● Requirement: Print exactly, and only, the lines from the one containing "text: State ->" through the last line of the records below, both included; leave out the pictures.

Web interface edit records
=-=-=-=-=
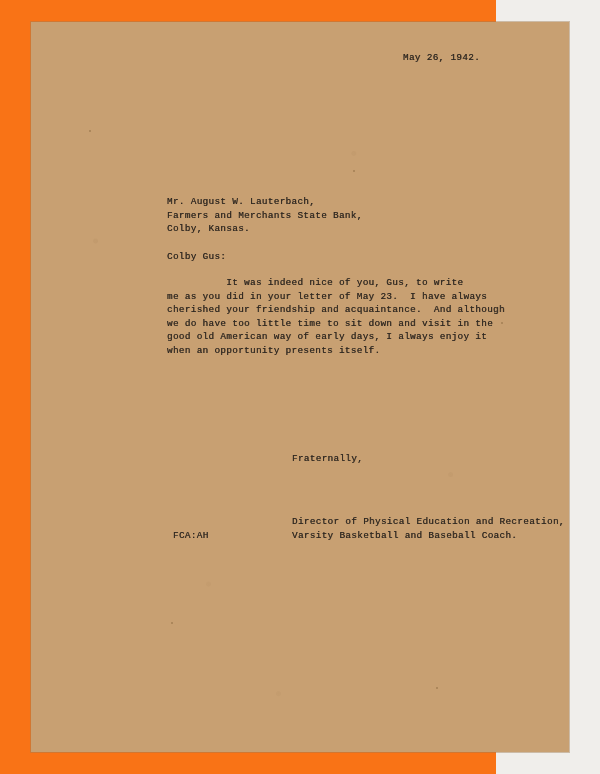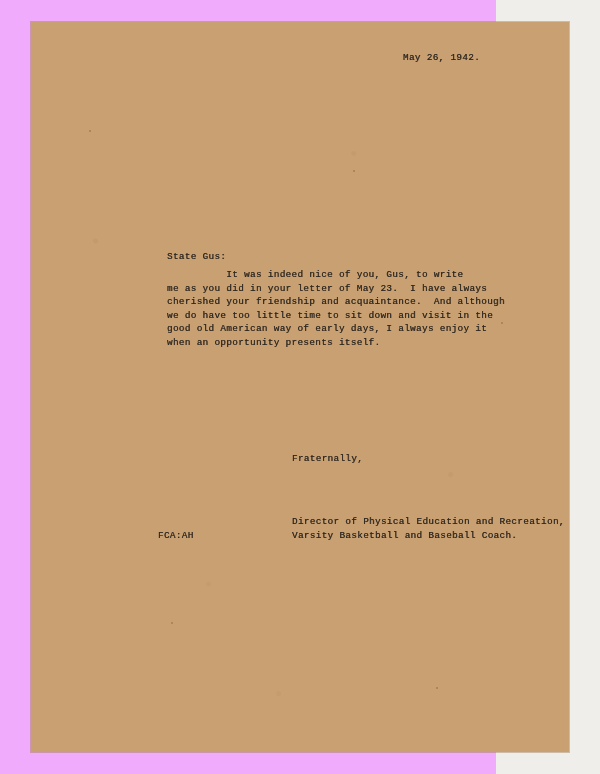"May 26, 1942." #page-wrap { background: #f0abfc -> #f97316 }
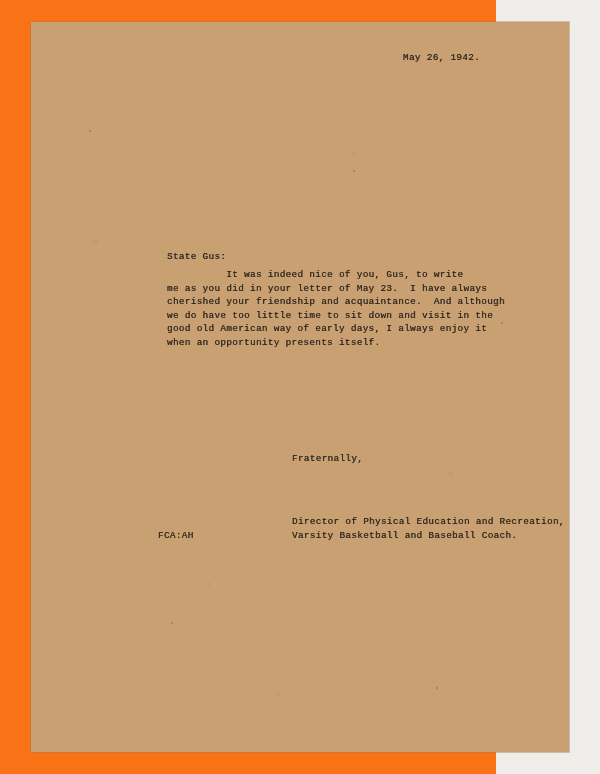"Mr. August W. Lauterbach," div.txt { html: none -> <div>Mr. August W. Lauterbach, Farmers and Merchants State Bank, Colby, Kansas.</div> }
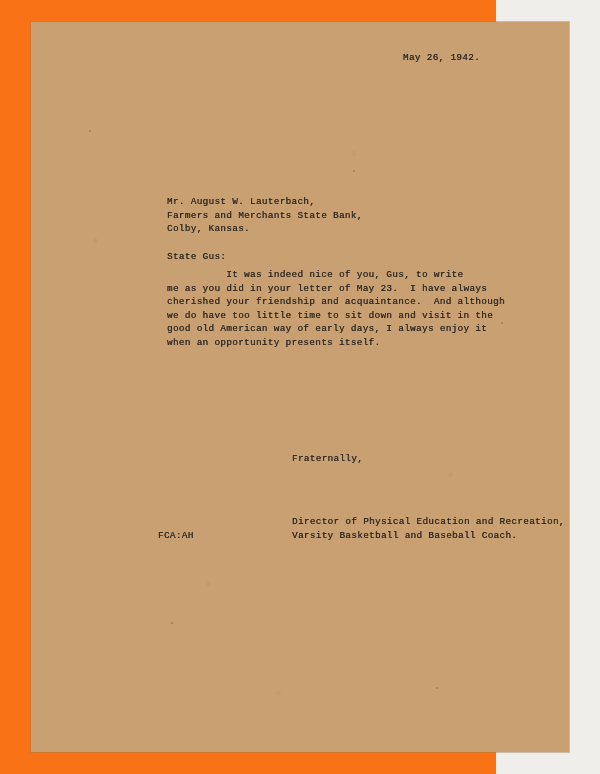"State Gus:" div.txt { text: State -> Colby }
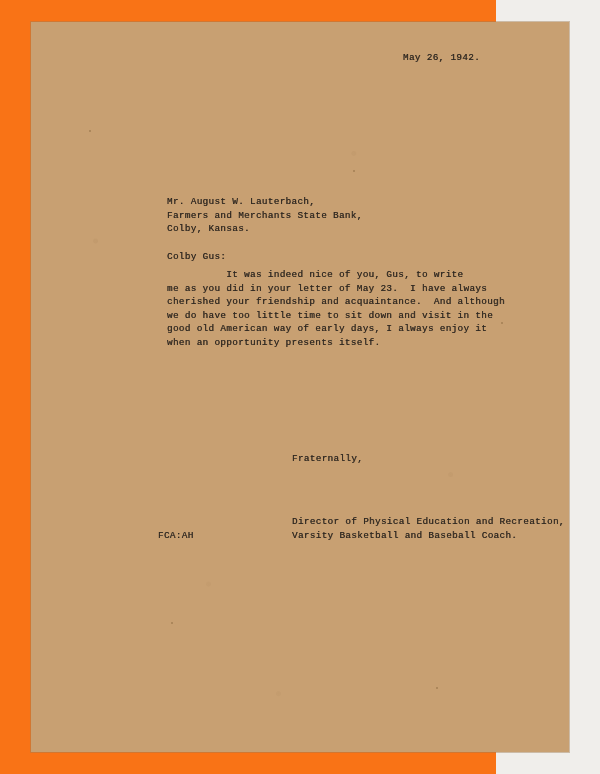"It was indeed nice of" #body1 { top: 268px -> 276px }
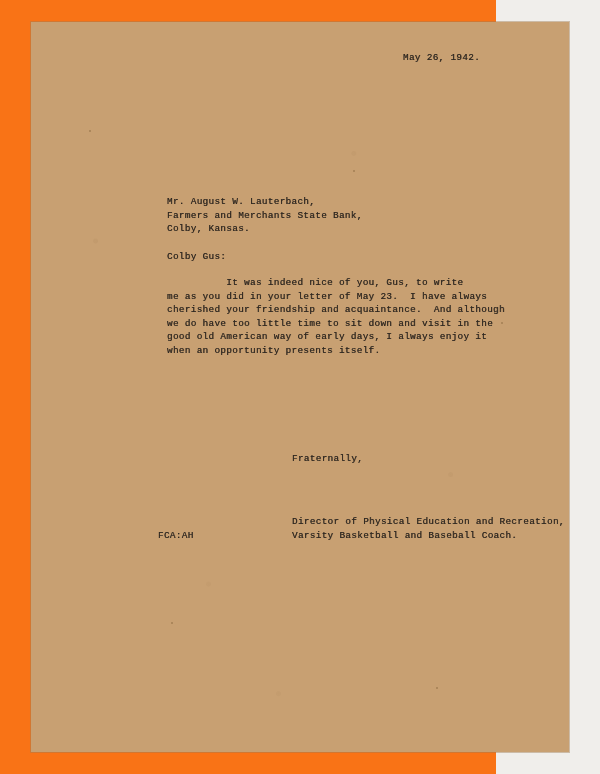"FCA:AH" #initials { left: 158px -> 173px }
=-=-=-=-=
● Result of this task:
"State Gus:" div.txt { text: State -> Colby }
"It was indeed nice of" #body1 { top: 268px -> 276px }
"FCA:AH" #initials { left: 158px -> 173px }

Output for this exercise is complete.